MHP'nin YSK Temsilcisi Ercan ilk defa konuştu "Hırsızlığı 'hata' diyerek örtüyorlar"

MHP'nin YSK Temsilcisi Ercan ilk defa konuştu "Hırsızlığı 'hata' diyerek örtüyorlar"

MHP'nin YSK Temsilcisi temsilcisi Kürşat Türker Ercan il defa İstanbul seçimleri ile ilgili konuştu.  

YSK’da MHP temsilcisi olarak takip eden MHP Merkez Disiplin Kurulu Genel Sekreteri Kürşat Türker Ercan, Yüksek Seçim Kurulu’nun (YSK) gerekçeli kararını ve seçimde yaşanan usulsüzlükler hakkında SuperHaber'den Hülya Okur'a konuştu. 

“İSTANBUL’DA İTİRAZIN SEBEBİ, ARADAKİ FARKIN ERİMESİDİR”

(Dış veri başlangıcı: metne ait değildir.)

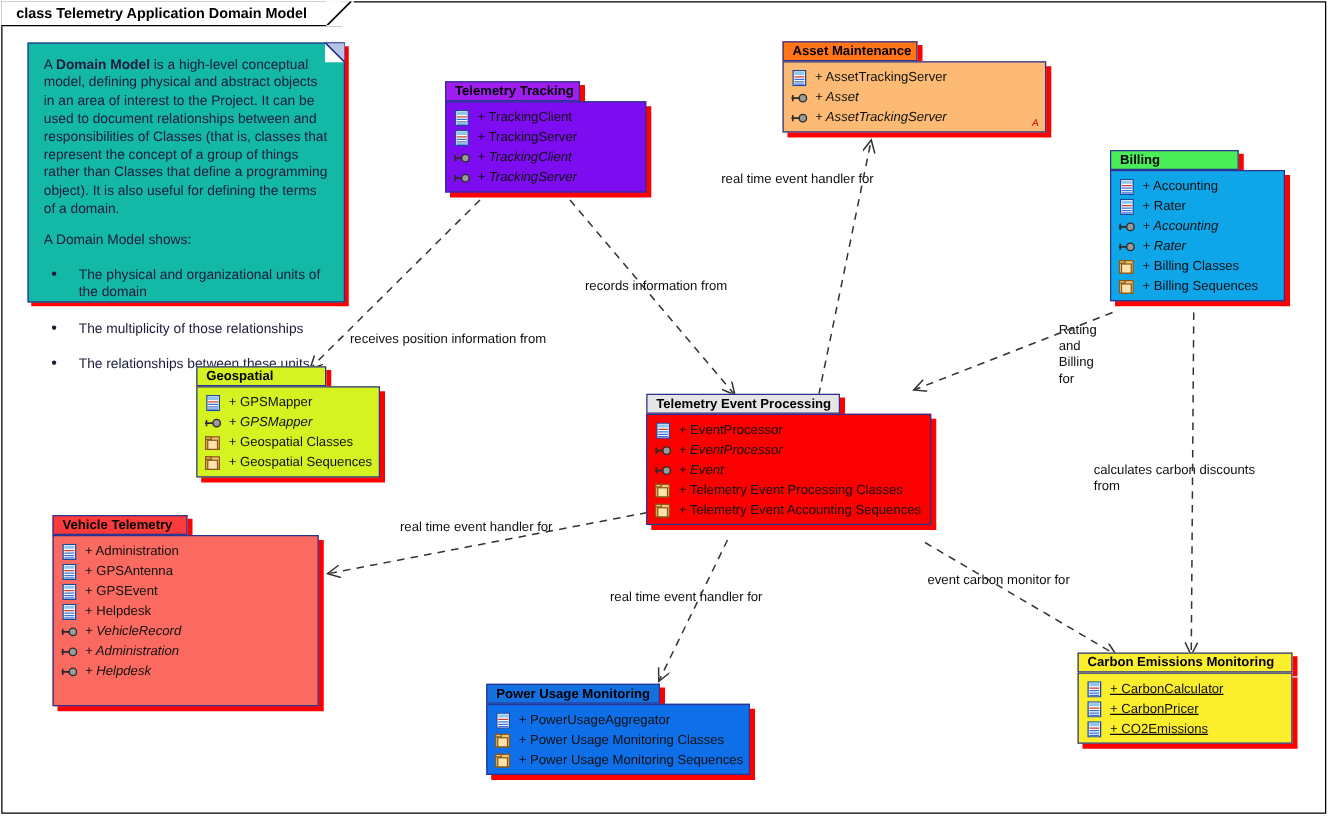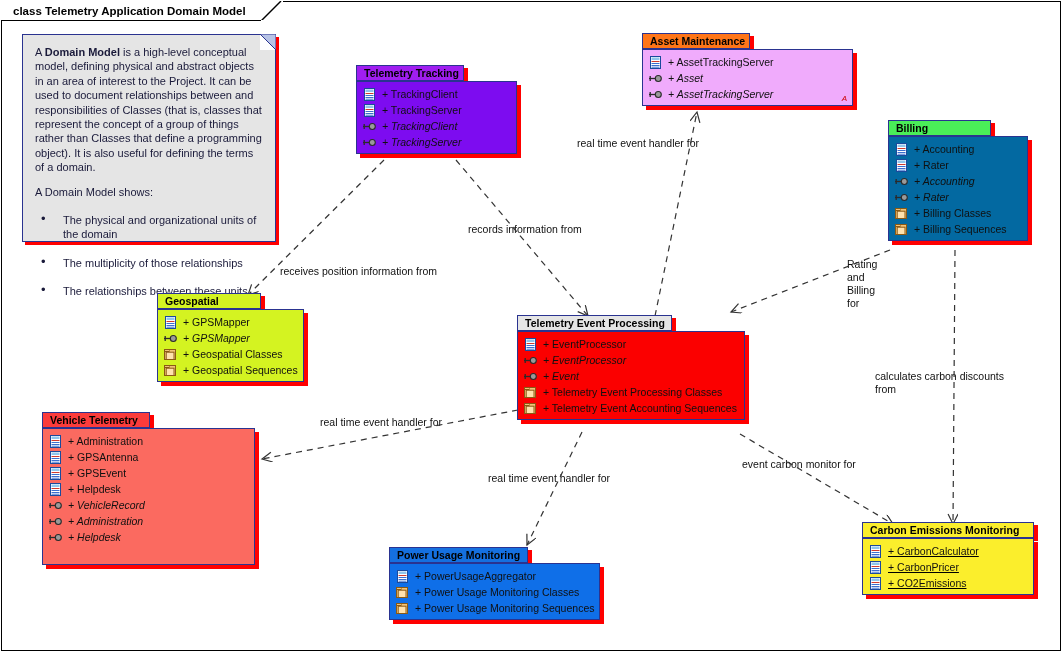--- a/index.html
+++ b/index.html
@@ -46,21 +46,21 @@
     height: 20px;
     width: 22px;
     background: #ffffff;
     overflow: hidden;
   }
   .frame-tab-slant svg { display: block; }
 
   
   .note {
     position: absolute;
-    background: #e5e5e5;
+    background: #14b8a6;
     border: 1px solid #2a3390;
     box-sizing: border-box;
     box-shadow: 3px 3px 0 0 #ff0000;
   }
   .note-fold {
     position: absolute;
     right: -1px; top: -1px;
     width: 16px; height: 16px;
   }
   .note-body {
@@ -291,26 +291,26 @@
                   <line x1="0" y1="6.5" x2="7" y2="6.5" stroke="#2b2b2b" stroke-width="1.3"></line>
                   <line x1="1.2" y1="4" x2="1.2" y2="9" stroke="#2b2b2b" stroke-width="1.3"></line>
                   <circle cx="9.3" cy="6.5" r="3" fill="#9a9a9a" stroke="#2b2b2b" stroke-width="1.1"></circle>
                 </svg>
               </span>
               <span class="lbl">+ TrackingServer</span>
             </div>
           </div>
         </div>
       </div>
-      <div class="pkg" style="left: 642px; top: 33px; width: 217px; height: 79px;">
+      <div class="pkg" style="left: 626px; top: 33px; width: 217px; height: 79px;">
         <div class="pkg-tab-shadow" style="left: 108px;"></div>
         <div class="pkg-tab" style="width: 108px; background: rgb(255, 117, 24);">
           <span>Asset Maintenance</span>
         </div>
-        <div class="pkg-body" style="top: 16px; width: 211px; height: 57px; background: #f0abfc;">
+        <div class="pkg-body" style="top: 16px; width: 211px; height: 57px; background: #fdba74;">
           <div class="pkg-items">
             <div class="pkg-item">
               <span class="ic">
                 <svg width="13" height="13" viewBox="0 0 13 13">
                   <rect x="1.5" y="0.5" width="10" height="12" fill="#ffffff" stroke="#1b4a9c" stroke-width="1"></rect>
                   <rect x="2.5" y="1.5" width="8" height="2.5" fill="#8fc6ec"></rect>
                   <line x1="2.5" y1="5.5" x2="10.5" y2="5.5" stroke="#cf3b2f" stroke-width="1"></line>
                   <line x1="2.5" y1="7.5" x2="10.5" y2="7.5" stroke="#3b6fcf" stroke-width="1"></line>
                   <line x1="2.5" y1="9.5" x2="10.5" y2="9.5" stroke="#3b6fcf" stroke-width="1"></line>
                   <line x1="2.5" y1="11.2" x2="10.5" y2="11.2" stroke="#3b6fcf" stroke-width="1"></line>
@@ -340,21 +340,21 @@
             </div>
           </div>
           <div class="pkg-marker">A</div>
         </div>
       </div>
       <div class="pkg" style="left: 888px; top: 120px; width: 146px; height: 127px;">
         <div class="pkg-tab-shadow" style="left: 103px;"></div>
         <div class="pkg-tab" style="width: 103px; background: rgb(74, 238, 88);">
           <span>Billing</span>
         </div>
-        <div class="pkg-body" style="top: 16px; width: 140px; height: 105px; background: #0369a1;">
+        <div class="pkg-body" style="top: 16px; width: 140px; height: 105px; background: #0ea5e9;">
           <div class="pkg-items">
             <div class="pkg-item">
               <span class="ic">
                 <svg width="13" height="13" viewBox="0 0 13 13">
                   <rect x="1.5" y="0.5" width="10" height="12" fill="#ffffff" stroke="#1b4a9c" stroke-width="1"></rect>
                   <rect x="2.5" y="1.5" width="8" height="2.5" fill="#8fc6ec"></rect>
                   <line x1="2.5" y1="5.5" x2="10.5" y2="5.5" stroke="#cf3b2f" stroke-width="1"></line>
                   <line x1="2.5" y1="7.5" x2="10.5" y2="7.5" stroke="#3b6fcf" stroke-width="1"></line>
                   <line x1="2.5" y1="9.5" x2="10.5" y2="9.5" stroke="#3b6fcf" stroke-width="1"></line>
                   <line x1="2.5" y1="11.2" x2="10.5" y2="11.2" stroke="#3b6fcf" stroke-width="1"></line>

İstanbul seçimlerinin itiraz nedenine değinen Kürşat Türker Ercan, oyların tümü sayılsaydı seçimin yenilenmesine gerek kalmayacağını belirterek şöyle konuştu: "Cumhur İttifakının Ankara gibi, Mersin gibi kaybettiği başka büyük şehirlerde itiraz yok iken İstanbul’da itirazın sebebi, seçim gecesi başlayan ve hızla yaşanan erime. Aradaki oy farkının erimesi meselesidir. O akşam 29 bin farktan söz ediliyordu, siyasi partiler sandık sonuç ve birleştirme tutanaklarına erişmeye başlayınca incelemeye başladıkça görüldü ki aradaki fark eriyor. Maddi hata deniyor ama kamuoyu bu konuda yanıltılıyor. Bu iş bittiğinde 13.729’a dayandığında, doyma noktasına geldiğinde YSK bir istatistik ortaya koydu ve Cumhur İttifakı adayının aleyhine “maddi hata” olduğuna, 3.000 küsür kadar da CHP adayının aleyhine olduğunu ortaya koydu. 8.000’e yakın maddi hata ile Binali Yıldırım aleyhine kaydırıldığını gördük. Bu da bizi bir yola sevk etti. Aslında ilk etapta AK Parti’nin niyeti, bütün oyları saydırmaktı. Sorun belki de çözülecekti. Oy pusulalarının kontrolü halinde maddi gerçek ortaya çıkacaktı. Binali Bey, biz bunları saydırsaydık önde çıkacağıma inanıyorum, demişti."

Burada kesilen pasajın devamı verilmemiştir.